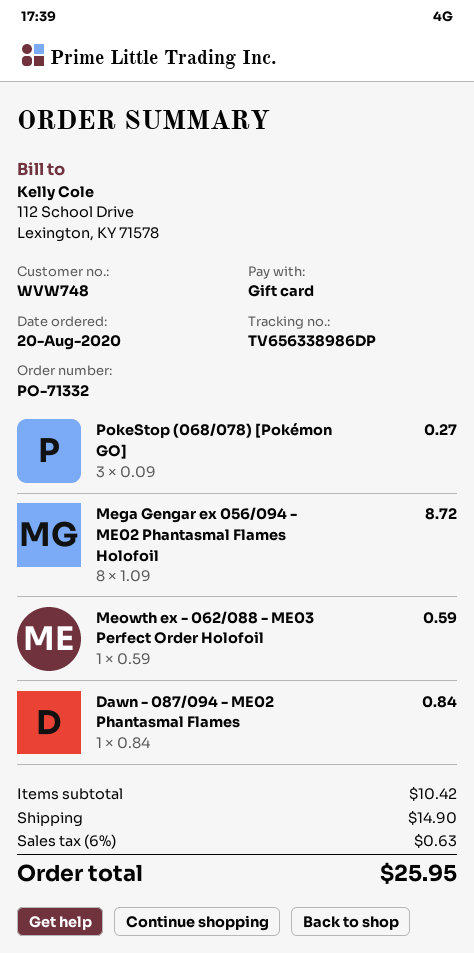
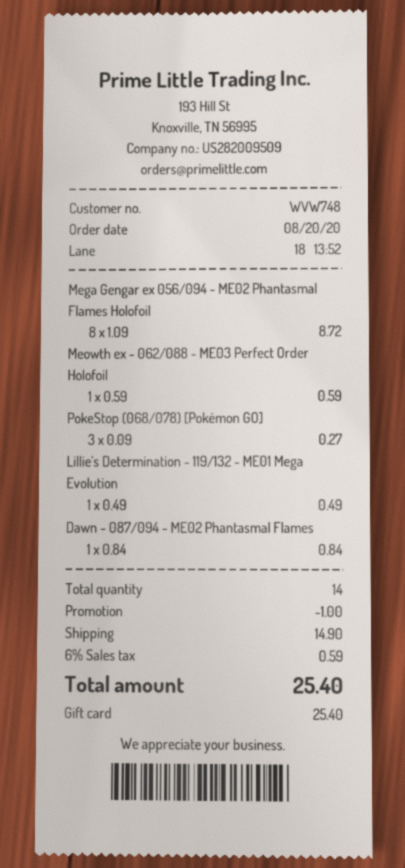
Lillie's Determination - 119/132 - ME01 Mega Evolution: none -> 1 x 0.49 = 0.49
discount: none -> 1.00
tax: 6% = 0.63 -> 6% = 0.59
total: 25.95 -> 25.40

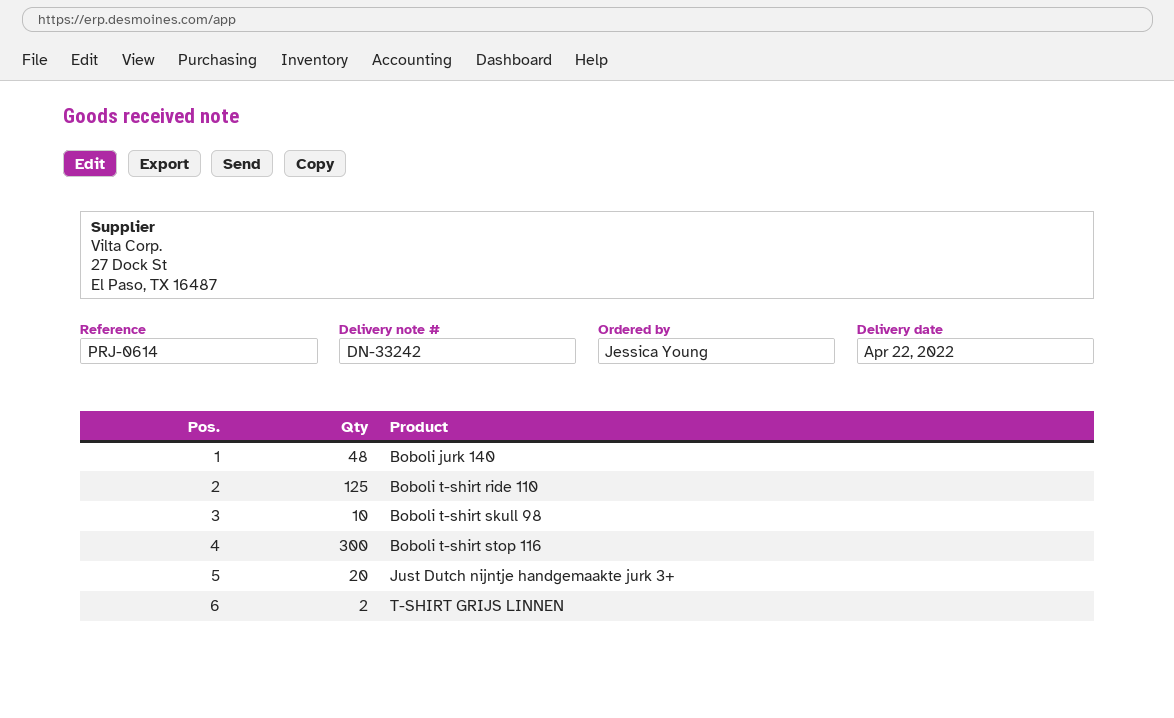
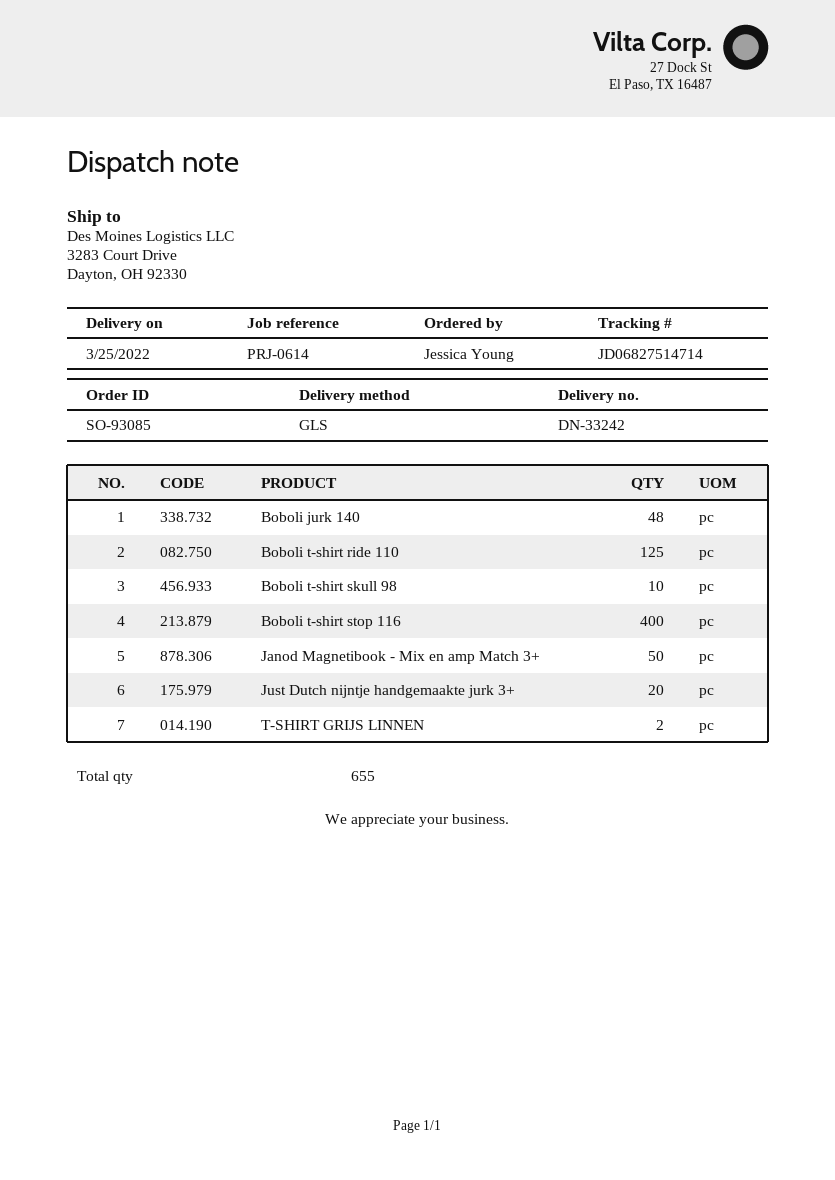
delivery date: 2022-04-22 -> 2022-03-25
Boboli t-shirt stop 116: 300 -> 400
Janod Magnetibook - Mix en amp Match 3+: none -> 50

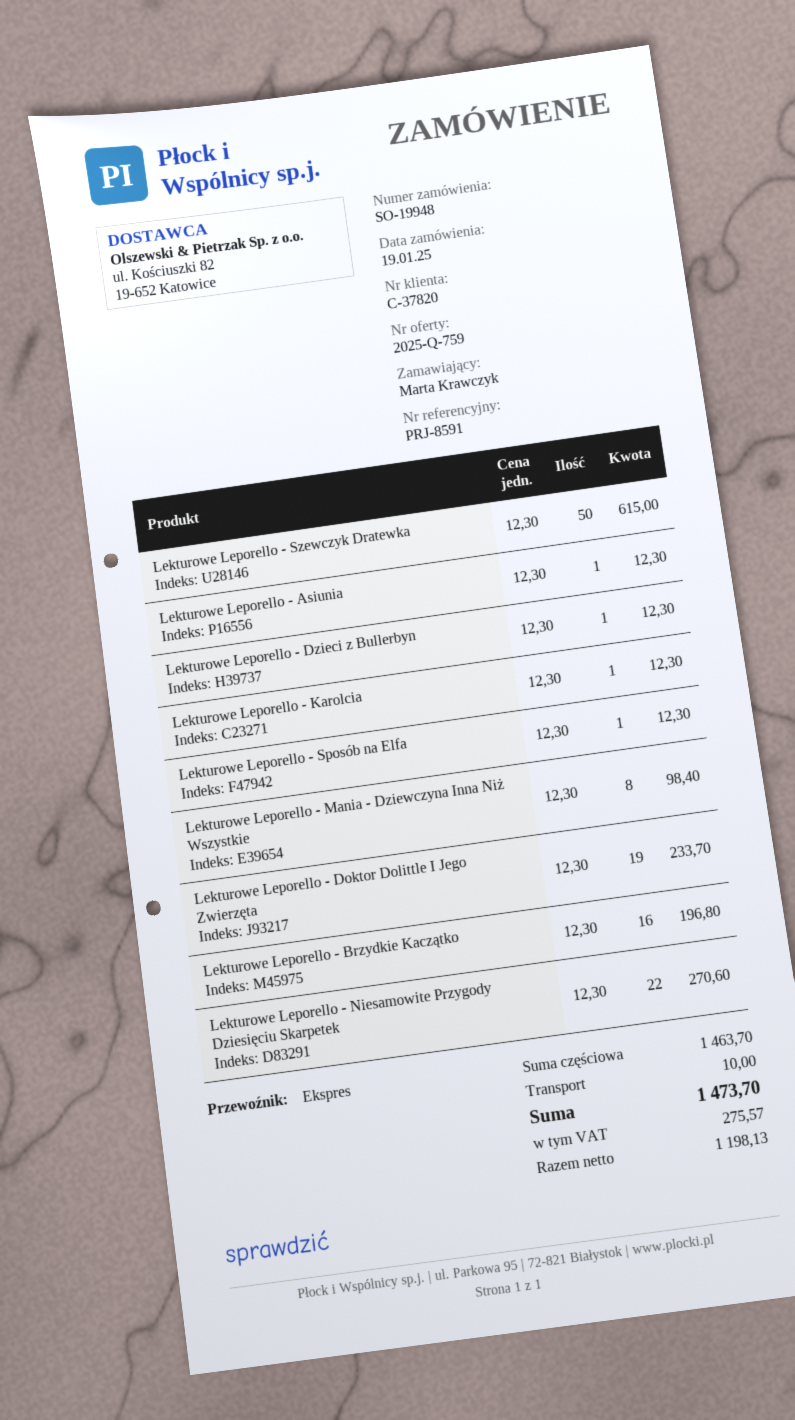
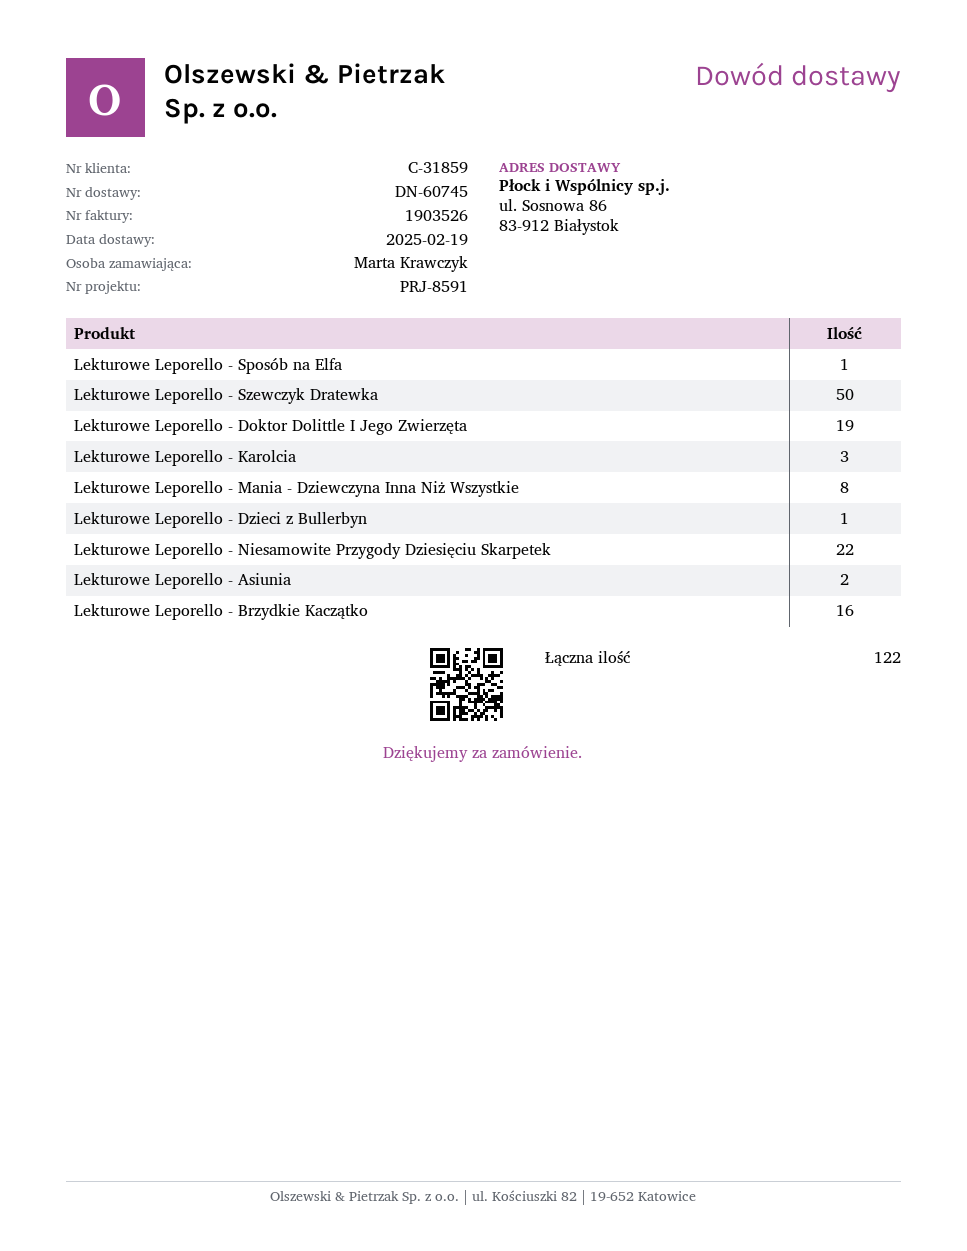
customer number: C-37820 -> C-31859
Lekturowe Leporello - Asiunia: 1 -> 2
Lekturowe Leporello - Karolcia: 1 -> 3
+ + + + + + +
- **WHAT YOU SHOULD DO**
Exact copies of the lines from the one containing "Boboli t-shirt stop 116: 300 -> 400" through the final line of the data are required; pictures are to be omitted.

- **YOUR RESPONSE**
Boboli t-shirt stop 116: 300 -> 400
Janod Magnetibook - Mix en amp Match 3+: none -> 50

customer number: C-37820 -> C-31859
Lekturowe Leporello - Asiunia: 1 -> 2
Lekturowe Leporello - Karolcia: 1 -> 3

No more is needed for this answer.